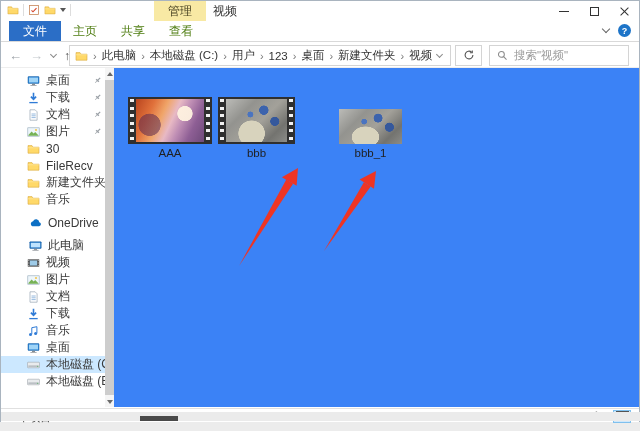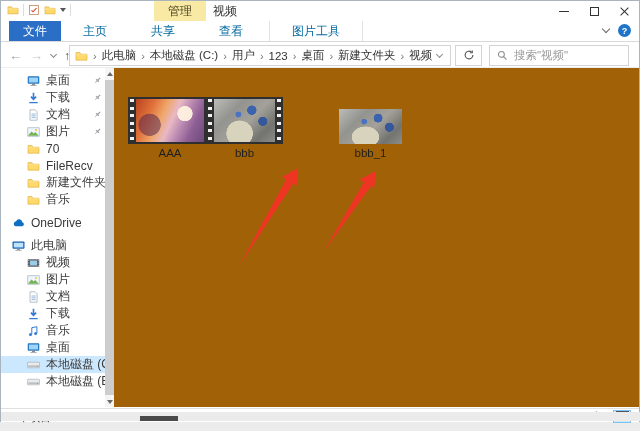--- a/index.html
+++ b/index.html
@@ -20,21 +20,21 @@
   .win-btn { width:30px; height:20px; display:flex; align-items:center; justify-content:center; }
   .glyph-min { width:10px; height:1px; background:#333; }
   .glyph-max { width:9px; height:9px; border:1px solid #333; }
   .glyph-close { position:relative; width:11px; height:11px; }
   .glyph-close::before,.glyph-close::after { content:""; position:absolute; left:5px; top:0; width:1px; height:11px; background:#333; }
   .glyph-close::before { transform:rotate(45deg); }
   .glyph-close::after { transform:rotate(-45deg); }
 
   
   .ribbon-row { position:absolute; top:20px; left:0; right:0; height:21px; background:#fff; border-bottom:1px solid #d9d9d9; display:flex; align-items:stretch; padding-left:8px; }
-  .rtab { font-size:12px; line-height:21px; padding:0 22px; color:#0369a1; white-space:nowrap; }
+  .rtab { font-size:12px; line-height:21px; padding:0 12px; color:#4d7c0f; white-space:nowrap; }
   .rtab-file { background:#2b6ec6; color:#fff; padding:0 14px; }
   .rtab-ctx { margin-left:4px; border-left:1px solid #e2e2e2; border-right:1px solid #e2e2e2; background:#fff; }
   .ribbon-right { position:absolute; right:8px; top:23px; display:flex; gap:9px; align-items:center; }
   .chev-down { width:6px; height:6px; border-right:1px solid #666; border-bottom:1px solid #666; transform:rotate(45deg); margin-top:-3px; }
   .help-circle { width:13px; height:13px; border-radius:50%; background:#1d74c8; color:#fff; font-size:9px; font-weight:bold; display:flex; align-items:center; justify-content:center; }
 
   
   .address-row { position:absolute; top:42px; left:0; right:0; height:25px; background:#fff; border-bottom:1px solid #eee; }
   .nav-btns { position:absolute; left:8px; top:0; height:25px; display:flex; align-items:center; gap:8px; font-size:13px; }
   .nav-back { color:#9aa0a6; } .nav-fwd { color:#c3c7cb; } .nav-up { color:#4a4a4a; font-size:12px; }
@@ -46,36 +46,36 @@
   .addr-caret { margin-left:auto; margin-right:3px; }
   .refresh-box { position:absolute; left:454px; top:2px; width:27px; height:21px; border:1px solid #d4d4d4; display:flex; align-items:center; justify-content:center; background:#fff; }
   .refresh-box svg { width:12px; height:12px; }
   .search-box { position:absolute; left:488px; top:2px; right:10px; height:21px; border:1px solid #d4d4d4; display:flex; align-items:center; gap:6px; padding:0 7px; background:#fff; }
   .search-box svg { width:11px; height:11px; flex:none; }
   .search-ph { font-size:11.5px; color:#9a9a9a; white-space:nowrap; }
 
   
   .sidebar { position:absolute; left:0; top:67px; width:104px; bottom:14px; overflow:hidden; padding-top:4px; background:#fff; }
   .srow { height:17px; display:flex; align-items:center; font-size:12px; color:#3a3a3a; position:relative; padding-left:26px; white-space:nowrap; }
-  .srow.lvl1 { padding-left:11px; }
+  .srow.lvl1 { padding-left:28px; }
   .srow.gap { margin-top:6px; }
   .srow.sel { background:#cce8ff; }
   .srow .icon { width:14px; height:13px; margin-right:5px; flex:none; display:flex; align-items:center; }
   .srow .icon svg { width:13px; height:12px; display:block; }
   .pin { position:absolute; right:3px; top:4px; width:9px; height:9px; }
   .pin svg { width:9px; height:9px; display:block; }
   .side-scroll { position:absolute; left:104px; top:67px; width:9px; bottom:14px; background:#f5f5f5; }
   .scroll-btn { position:absolute; left:0; width:9px; height:11px; display:flex; align-items:center; justify-content:center; background:#f5f5f5; }
   .scroll-up { top:0; } .scroll-down { bottom:0; }
   .tri-up-s { width:0; height:0; border-left:3px solid transparent; border-right:3px solid transparent; border-bottom:4px solid #6a6a6a; }
   .tri-down-s { width:0; height:0; border-left:3px solid transparent; border-right:3px solid transparent; border-top:4px solid #6a6a6a; }
   .scroll-thumb { position:absolute; left:0; top:12px; bottom:12px; width:9px; background:#cdcdcd; }
 
   
-  .main { position:absolute; left:113px; top:67px; right:0; bottom:14px; background:#a16207; }
+  .main { position:absolute; left:113px; top:67px; right:0; bottom:14px; background:#3b82f6; }
   .fitem { position:absolute; top:0; height:100px; }
   .flabel { position:absolute; top:79px; left:-8px; right:-8px; text-align:center; font-size:11.5px; color:#1f1f1f; }
   .film-thumb { position:absolute; top:29px; height:47px; left:0; right:0; background:#2f2f2f; }
   .film-holes { position:absolute; top:2px; bottom:2px; width:4px; background:repeating-linear-gradient(to bottom,#f2f2f2 0 3px,#2f2f2f 3px 7.6px); }
   .fh-l { left:2px; } .fh-r { right:2px; }
   .film-shot { position:absolute; left:8px; right:8px; top:2px; bottom:2px; }
   .plain-thumb { position:absolute; top:41px; height:35px; left:0; right:0; }
   .thumb-anime {
     background:
       radial-gradient(circle at 72% 34%, rgba(255,242,224,.95) 0 13%, transparent 14%),
@@ -144,21 +144,20 @@
           <span class="glyph-close"></span>
         </div>
     </div>
   </div>
 
   <div class="ribbon-row">
       <div class="rtab rtab-file">文件</div>
       <div class="rtab">主页</div>
       <div class="rtab">共享</div>
       <div class="rtab">查看</div>
-      <div class="rtab rtab-ctx">图片工具</div>
     </div>
   <div class="ribbon-right">
     <span class="chev-down"></span>
     <span class="help-circle">?</span>
   </div>
 
   <div class="address-row">
     <div class="nav-btns">
       <span class="nav-back">←</span>
       <span class="nav-fwd">→</span>
@@ -281,21 +280,21 @@
           </svg>
         </span>
       </div>
       <div class="srow">
         <span class="icon">
           <svg viewBox="0 0 13 12">
             <path d="M1 3.2 L1 10.2 L12 10.2 L12 4.2 L6 4.2 L5 2.6 L1 2.6 Z" fill="#ffd969" stroke="#d9a93f" stroke-width="0.6"></path>
             <path d="M1 4.8 L12 4.8" stroke="#ffe79a" stroke-width="0.8"></path>
           </svg>
         </span>
-        <span>70</span>
+        <span>30</span>
       </div>
       <div class="srow">
         <span class="icon">
           <svg viewBox="0 0 13 12">
             <path d="M1 3.2 L1 10.2 L12 10.2 L12 4.2 L6 4.2 L5 2.6 L1 2.6 Z" fill="#ffd969" stroke="#d9a93f" stroke-width="0.6"></path>
             <path d="M1 4.8 L12 4.8" stroke="#ffe79a" stroke-width="0.8"></path>
           </svg>
         </span>
         <span>FileRecv</span>
       </div>
@@ -439,21 +438,21 @@
       <polygon class="arrow-shape" points="262,103 260,120.8 245.6,111.4" fill="#ee3524"></polygon>
     </svg>
   <div class="fitem" style="left: 14px; width: 84px;">
         <div class="film-thumb">
           <span class="film-holes fh-l"></span>
           <span class="film-holes fh-r"></span>
           <span class="film-shot thumb-anime"></span>
         </div>
         <div class="flabel">AAA</div>
       </div>
-      <div class="fitem" style="left: 92px; width: 77px;">
+      <div class="fitem" style="left: 104px; width: 77px;">
         <div class="film-thumb">
           <span class="film-holes fh-l"></span>
           <span class="film-holes fh-r"></span>
           <span class="film-shot thumb-machine"></span>
         </div>
         <div class="flabel">bbb</div>
       </div>
       <div class="fitem" style="left: 225px; width: 63px;">
         <div class="plain-thumb thumb-machine"></div>
         <div class="flabel">bbb_1</div>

■ WHAT YOU HAVE TO DO
All lines of the listing that contain the word "anime" should be copied out.

■ WRITTEN SOLUTION
   .thumb-anime {
           <span class="film-shot thumb-anime"></span>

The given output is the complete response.